The Baltimore metro area saw average home prices rise faster in June than any other time in the past three years, but economists warned that the pickup is likely temporary — fueled by buyers rushing to beat a deadline to qualify for federal tax credits.
Sale prices rose 5 percent compared with a year earlier, pushing the average for the metro area above $300,000 for the first time in months, according to figures released Friday by Rockville-based Metropolitan Regional Information Systems. The region also saw more sales in June — almost 2,600 — than in any other month since August 2007.
But it was a highly unusual month. Until Congress delivered an 11th-hour extension, buyers had only until June 30 to close on contracts if they wanted to qualify for a tax credit worth up to $8,000 aimed at first-time purchasers. Competition for starter homes helped push prices upward in many markets across the country this spring.
But in July, the lift doesn't appear to have lasted.
"The summer's been really tough," said Azam Khan, a real estate agent with Coldwell Banker Residential Brokerage in Baltimore.
Economists expected a drop in sales activity after the tax credit because the incentive encouraged people who would have purchased later in the year to speed up their efforts. What remains to be seen is whether the pullback is short-lived.
"The housing market has hit an air pocket, hopefully, and not a brick wall," said Mark Vitner, a senior economist at Wells Fargo.
He expects home prices will fall the rest of 2010 as foreclosures mount.
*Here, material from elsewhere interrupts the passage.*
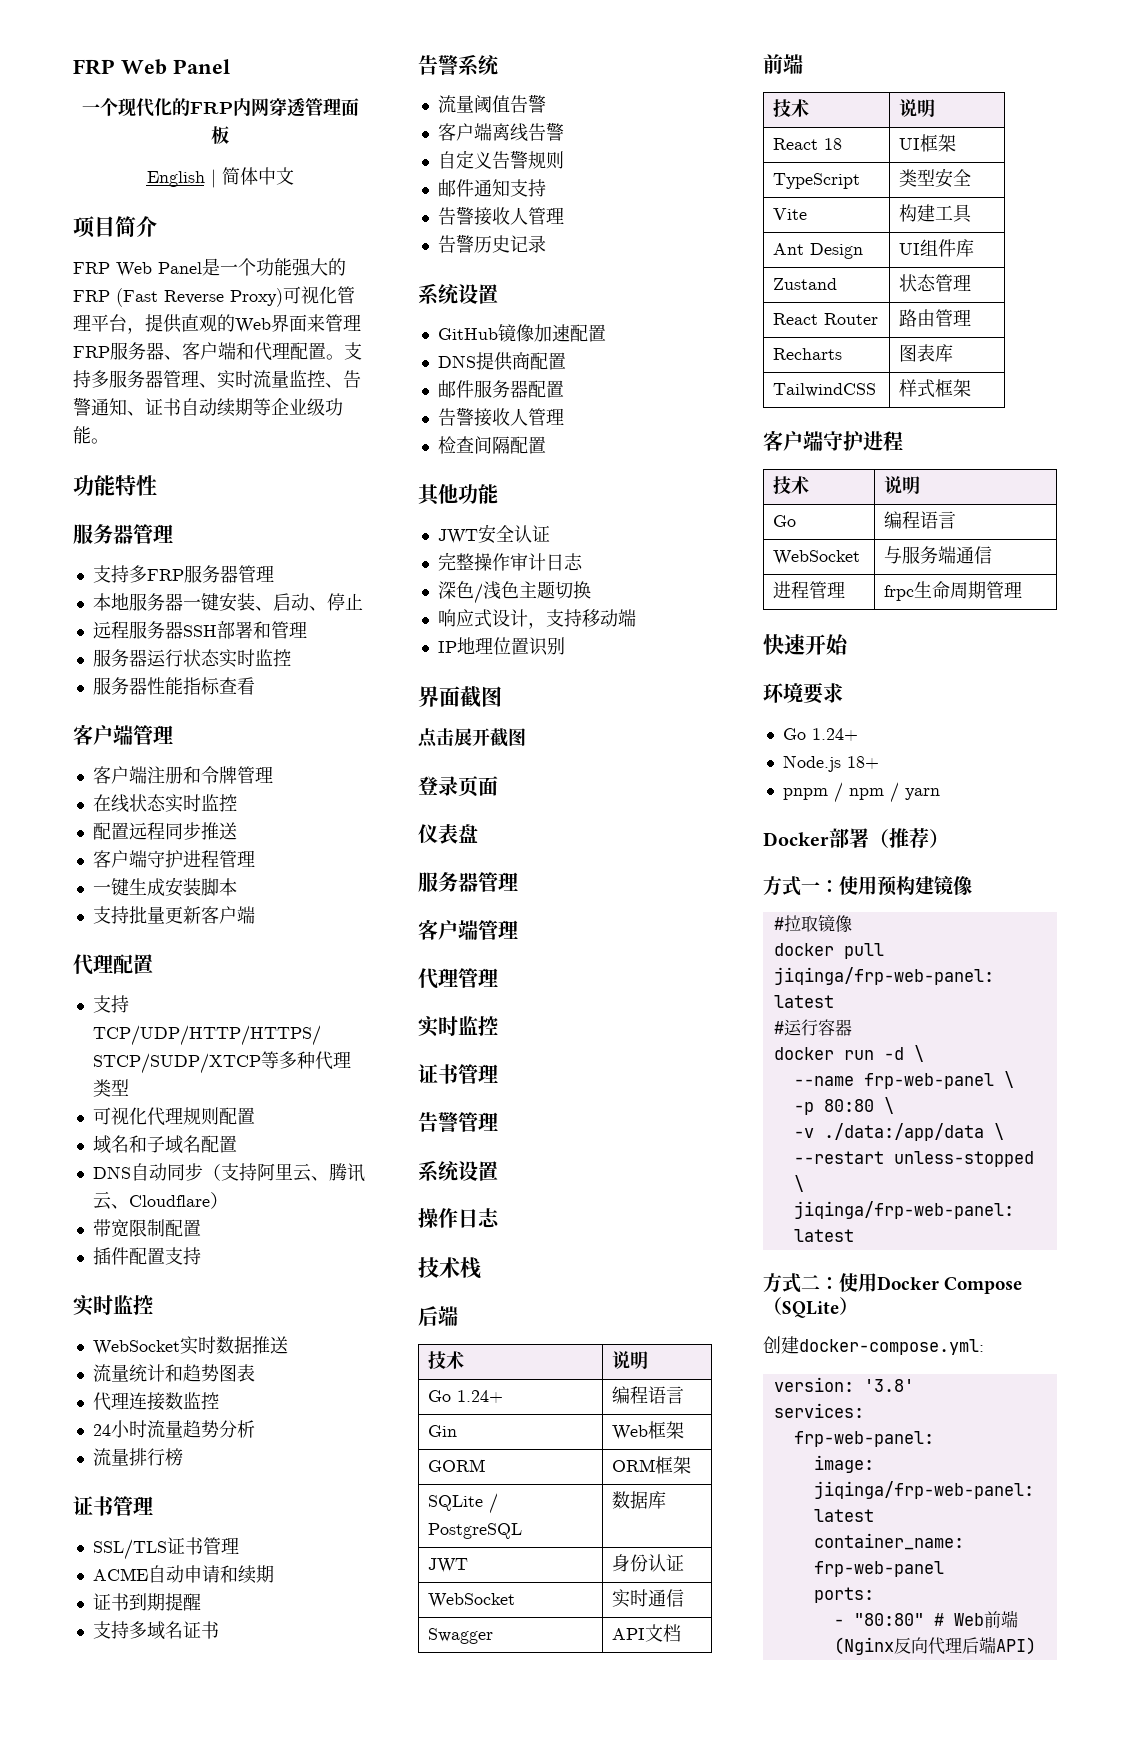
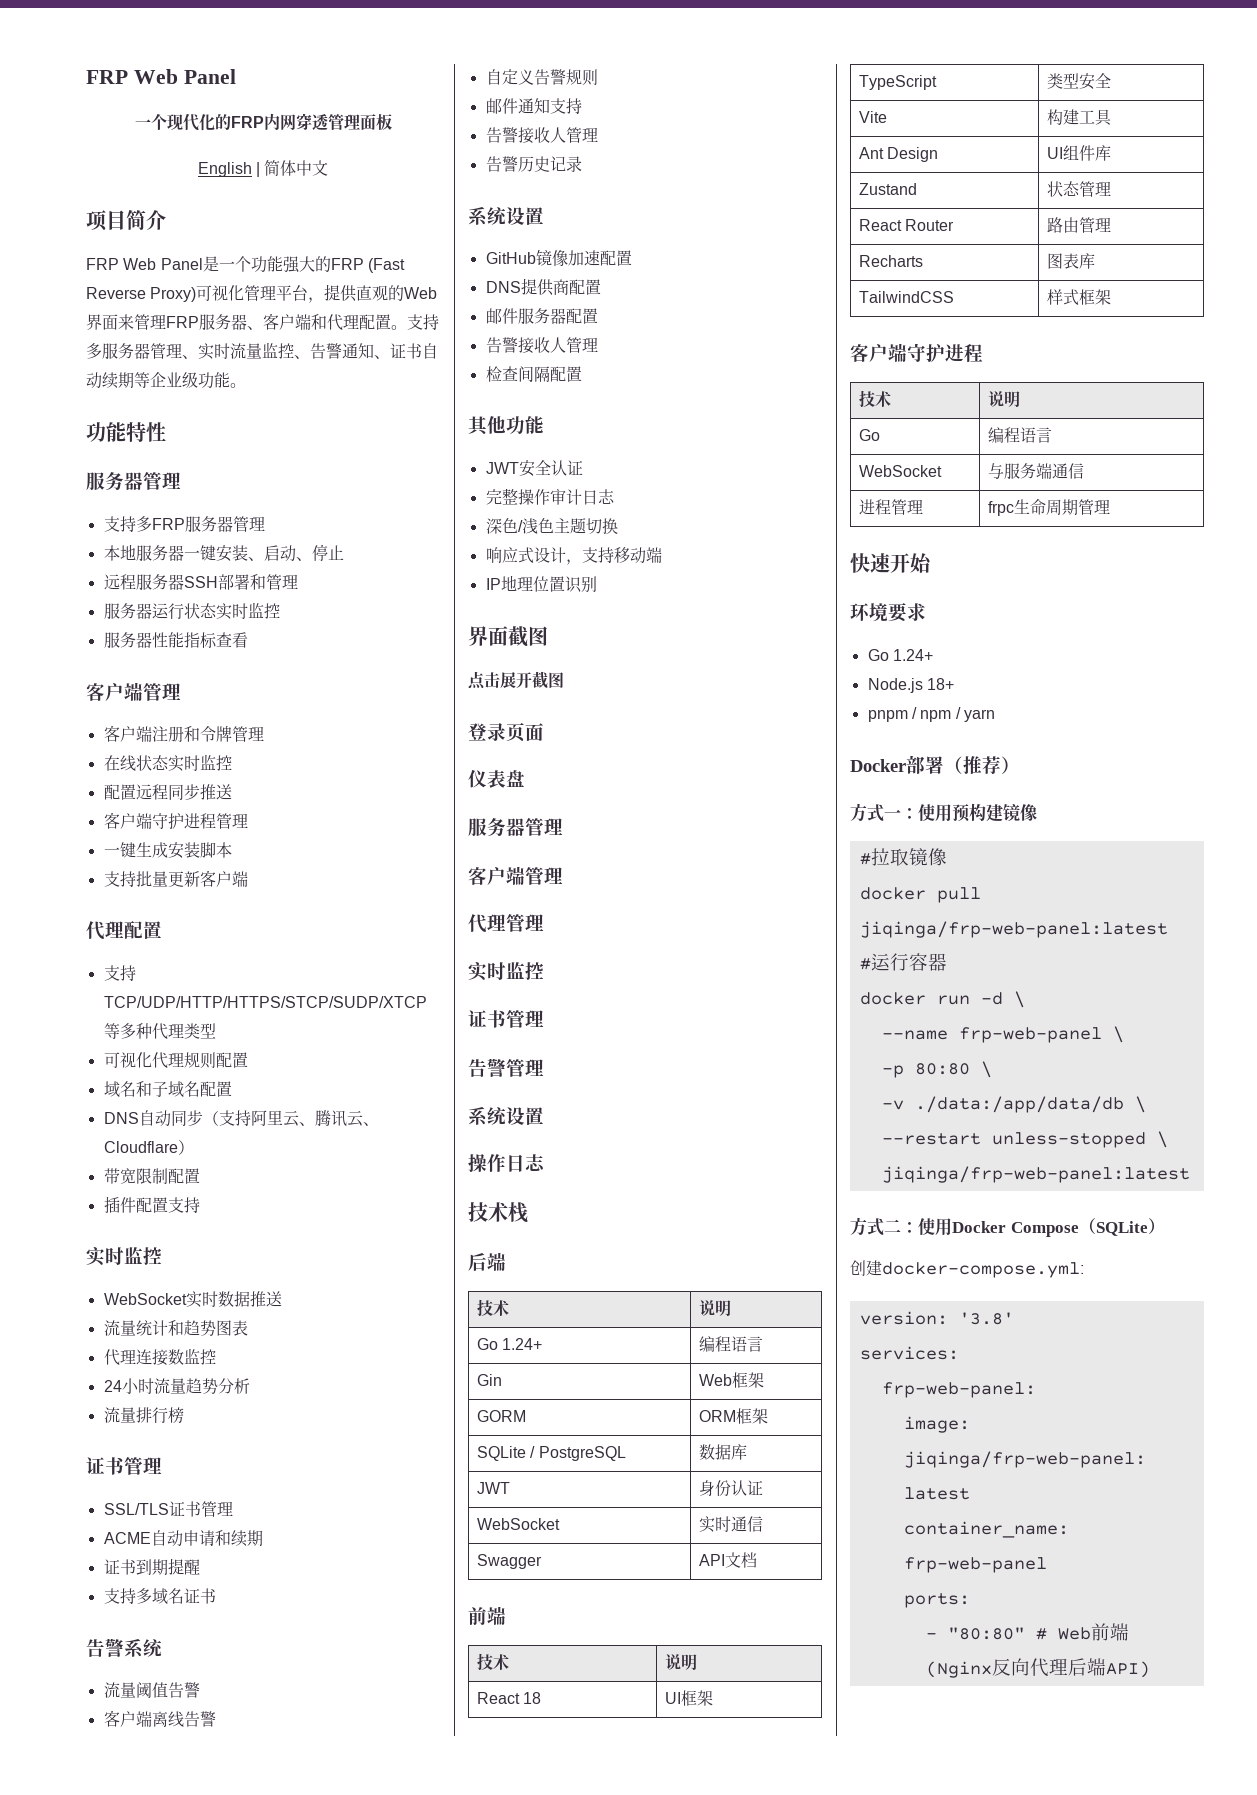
- -v ./data:/app/data \
+ -v ./data:/app/data/db \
A full-fledged housing market turnaround, one driven by jobs and income growth rather than tax incentives, will probably take several years, he said.
"Progress is likely to be painfully slow at the start," Vitner said.
Ross Mackesey, sales manager at Long & Foster in Lutherville, said activity in his office hasn't dropped off. But he does expect some impact from the loss of the tax credit. His experience with other tax credits — such as ones for historic properties — is that they get baked into the price.
"Somebody who paid $200,000 for a house and got an $8,000 tax credit probably cannot sell it for $200,000 without the $8,000 tax credit," he said.
The homebuyer tax credit is expected to continue to have a small effect. The closing deadline has been extended through Sept. 30. The National Association of Realtors estimated that as many as 180,000 tax-credit buyers were hung up by delayed paperwork, slow-moving short sales or other problems in June, including about 2,600 in Maryland.
But with the extension up in the air until the very end of June, buyers who could close by the end of last month did. Sales in the Baltimore metro area rose just under 9 percent in June, compared with a year earlier.
The tax-credit deadline for signing a contract hasn't changed — that was April 30. Since then, the number of new deals has fallen sharply here and nationwide.
Contracts signed last month declined 17 percent from a year earlier in the Baltimore metro area. The year-over-year drop in May topped 30 percent.
Khan, with Coldwell Banker, said activity has slowed in price ranges affordable to first-time buyers, typically $250,000 and under. The end of the tax credit affects higher-priced homes less directly, he said — but those sellers have been having a rough time of it for a while.
"It's a very tough situation because everybody wants to know, 'Why is my house not moving?'" he said. "It's hard to convince them that this is just one of the worst markets we've ever seen in decades. It's not just their house. It's everybody's, across the board."
Buyers making offers are taking a hard line, Khan said. One of his clients, Barbara Lewis, got an offer on her house in Baltimore's Homeland neighborhood that was $25,000 below her current asking price — along with a demand that she replace her roof to the tune of $30,000 or more.
She countered that there was no reason to completely replace a well-maintained slate roof. But the buyers wouldn't budge.
Lewis, 74, wants to downsize to a condo or townhome from her three-bedroom Colonial. She's not opposed to waiting for an upturn in the market, though. So she declined the offer. After all, she had already reduced her asking price by $50,000 to $325,000.
"You could not rebuild this house for less than I'm asking for it," she said. "I'm really happy that I'm not in a position right now where I have to sell."